# Available data
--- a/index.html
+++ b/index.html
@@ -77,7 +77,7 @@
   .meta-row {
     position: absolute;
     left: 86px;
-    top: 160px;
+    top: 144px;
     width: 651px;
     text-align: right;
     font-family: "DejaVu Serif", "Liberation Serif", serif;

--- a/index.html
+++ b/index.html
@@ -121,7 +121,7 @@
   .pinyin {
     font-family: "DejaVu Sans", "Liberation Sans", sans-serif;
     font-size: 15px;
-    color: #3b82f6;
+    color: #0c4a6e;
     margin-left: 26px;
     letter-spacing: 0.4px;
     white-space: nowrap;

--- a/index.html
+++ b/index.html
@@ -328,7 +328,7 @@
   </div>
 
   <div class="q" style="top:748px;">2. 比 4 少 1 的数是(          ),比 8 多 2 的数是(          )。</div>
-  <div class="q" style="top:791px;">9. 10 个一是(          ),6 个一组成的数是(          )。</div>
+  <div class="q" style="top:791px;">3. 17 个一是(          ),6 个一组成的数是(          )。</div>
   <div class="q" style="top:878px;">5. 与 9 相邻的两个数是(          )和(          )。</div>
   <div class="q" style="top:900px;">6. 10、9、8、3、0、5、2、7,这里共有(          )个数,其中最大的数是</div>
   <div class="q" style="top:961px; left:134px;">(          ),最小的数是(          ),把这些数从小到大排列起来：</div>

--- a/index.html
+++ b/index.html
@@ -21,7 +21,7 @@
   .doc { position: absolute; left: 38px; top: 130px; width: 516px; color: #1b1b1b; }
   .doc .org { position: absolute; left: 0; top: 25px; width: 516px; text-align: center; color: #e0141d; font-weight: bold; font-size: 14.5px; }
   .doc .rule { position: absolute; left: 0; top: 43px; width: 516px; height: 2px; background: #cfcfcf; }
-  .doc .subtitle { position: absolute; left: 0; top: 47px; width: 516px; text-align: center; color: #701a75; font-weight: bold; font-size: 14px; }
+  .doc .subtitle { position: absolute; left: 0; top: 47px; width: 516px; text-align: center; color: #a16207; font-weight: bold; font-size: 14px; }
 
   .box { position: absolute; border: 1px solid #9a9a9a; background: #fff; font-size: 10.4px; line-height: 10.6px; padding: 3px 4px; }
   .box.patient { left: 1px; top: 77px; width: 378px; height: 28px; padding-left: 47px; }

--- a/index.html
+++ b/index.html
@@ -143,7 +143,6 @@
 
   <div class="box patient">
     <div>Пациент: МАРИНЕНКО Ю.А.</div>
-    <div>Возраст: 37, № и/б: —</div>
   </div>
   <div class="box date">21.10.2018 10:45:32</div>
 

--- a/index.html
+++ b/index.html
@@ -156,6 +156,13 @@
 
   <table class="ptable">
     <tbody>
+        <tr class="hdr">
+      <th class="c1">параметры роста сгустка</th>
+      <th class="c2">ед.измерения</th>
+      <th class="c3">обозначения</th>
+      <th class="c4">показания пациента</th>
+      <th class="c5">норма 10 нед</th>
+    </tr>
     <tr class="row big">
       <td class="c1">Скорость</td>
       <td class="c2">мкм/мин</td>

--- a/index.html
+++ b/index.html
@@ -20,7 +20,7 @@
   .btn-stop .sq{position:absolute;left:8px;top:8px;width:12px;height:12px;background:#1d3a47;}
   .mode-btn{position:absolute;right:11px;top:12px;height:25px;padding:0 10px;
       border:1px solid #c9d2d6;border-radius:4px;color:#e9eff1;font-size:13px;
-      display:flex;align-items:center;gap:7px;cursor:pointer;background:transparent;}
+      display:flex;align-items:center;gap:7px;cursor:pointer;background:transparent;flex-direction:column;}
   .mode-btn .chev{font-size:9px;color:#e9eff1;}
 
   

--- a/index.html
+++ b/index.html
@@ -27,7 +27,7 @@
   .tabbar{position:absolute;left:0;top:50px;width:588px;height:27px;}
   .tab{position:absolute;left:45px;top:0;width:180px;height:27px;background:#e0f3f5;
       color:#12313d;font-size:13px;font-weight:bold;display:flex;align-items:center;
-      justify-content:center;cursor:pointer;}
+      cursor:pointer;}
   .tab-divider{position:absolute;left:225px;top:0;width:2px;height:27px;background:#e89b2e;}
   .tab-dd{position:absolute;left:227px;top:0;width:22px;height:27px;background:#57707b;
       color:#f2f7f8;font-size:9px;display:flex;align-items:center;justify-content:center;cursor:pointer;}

# Problem to solve
Reproduce every line of the data exactly as it was written.

# Result of the task
--- a/index.html
+++ b/index.html
@@ -77,7 +77,7 @@
   .meta-row {
     position: absolute;
     left: 86px;
-    top: 160px;
+    top: 144px;
     width: 651px;
     text-align: right;
     font-family: "DejaVu Serif", "Liberation Serif", serif;

--- a/index.html
+++ b/index.html
@@ -121,7 +121,7 @@
   .pinyin {
     font-family: "DejaVu Sans", "Liberation Sans", sans-serif;
     font-size: 15px;
-    color: #3b82f6;
+    color: #0c4a6e;
     margin-left: 26px;
     letter-spacing: 0.4px;
     white-space: nowrap;

--- a/index.html
+++ b/index.html
@@ -328,7 +328,7 @@
   </div>
 
   <div class="q" style="top:748px;">2. 比 4 少 1 的数是(          ),比 8 多 2 的数是(          )。</div>
-  <div class="q" style="top:791px;">9. 10 个一是(          ),6 个一组成的数是(          )。</div>
+  <div class="q" style="top:791px;">3. 17 个一是(          ),6 个一组成的数是(          )。</div>
   <div class="q" style="top:878px;">5. 与 9 相邻的两个数是(          )和(          )。</div>
   <div class="q" style="top:900px;">6. 10、9、8、3、0、5、2、7,这里共有(          )个数,其中最大的数是</div>
   <div class="q" style="top:961px; left:134px;">(          ),最小的数是(          ),把这些数从小到大排列起来：</div>

--- a/index.html
+++ b/index.html
@@ -21,7 +21,7 @@
   .doc { position: absolute; left: 38px; top: 130px; width: 516px; color: #1b1b1b; }
   .doc .org { position: absolute; left: 0; top: 25px; width: 516px; text-align: center; color: #e0141d; font-weight: bold; font-size: 14.5px; }
   .doc .rule { position: absolute; left: 0; top: 43px; width: 516px; height: 2px; background: #cfcfcf; }
-  .doc .subtitle { position: absolute; left: 0; top: 47px; width: 516px; text-align: center; color: #701a75; font-weight: bold; font-size: 14px; }
+  .doc .subtitle { position: absolute; left: 0; top: 47px; width: 516px; text-align: center; color: #a16207; font-weight: bold; font-size: 14px; }
 
   .box { position: absolute; border: 1px solid #9a9a9a; background: #fff; font-size: 10.4px; line-height: 10.6px; padding: 3px 4px; }
   .box.patient { left: 1px; top: 77px; width: 378px; height: 28px; padding-left: 47px; }

--- a/index.html
+++ b/index.html
@@ -143,7 +143,6 @@
 
   <div class="box patient">
     <div>Пациент: МАРИНЕНКО Ю.А.</div>
-    <div>Возраст: 37, № и/б: —</div>
   </div>
   <div class="box date">21.10.2018 10:45:32</div>
 

--- a/index.html
+++ b/index.html
@@ -156,6 +156,13 @@
 
   <table class="ptable">
     <tbody>
+        <tr class="hdr">
+      <th class="c1">параметры роста сгустка</th>
+      <th class="c2">ед.измерения</th>
+      <th class="c3">обозначения</th>
+      <th class="c4">показания пациента</th>
+      <th class="c5">норма 10 нед</th>
+    </tr>
     <tr class="row big">
       <td class="c1">Скорость</td>
       <td class="c2">мкм/мин</td>

--- a/index.html
+++ b/index.html
@@ -20,7 +20,7 @@
   .btn-stop .sq{position:absolute;left:8px;top:8px;width:12px;height:12px;background:#1d3a47;}
   .mode-btn{position:absolute;right:11px;top:12px;height:25px;padding:0 10px;
       border:1px solid #c9d2d6;border-radius:4px;color:#e9eff1;font-size:13px;
-      display:flex;align-items:center;gap:7px;cursor:pointer;background:transparent;}
+      display:flex;align-items:center;gap:7px;cursor:pointer;background:transparent;flex-direction:column;}
   .mode-btn .chev{font-size:9px;color:#e9eff1;}
 
   

--- a/index.html
+++ b/index.html
@@ -27,7 +27,7 @@
   .tabbar{position:absolute;left:0;top:50px;width:588px;height:27px;}
   .tab{position:absolute;left:45px;top:0;width:180px;height:27px;background:#e0f3f5;
       color:#12313d;font-size:13px;font-weight:bold;display:flex;align-items:center;
-      justify-content:center;cursor:pointer;}
+      cursor:pointer;}
   .tab-divider{position:absolute;left:225px;top:0;width:2px;height:27px;background:#e89b2e;}
   .tab-dd{position:absolute;left:227px;top:0;width:22px;height:27px;background:#57707b;
       color:#f2f7f8;font-size:9px;display:flex;align-items:center;justify-content:center;cursor:pointer;}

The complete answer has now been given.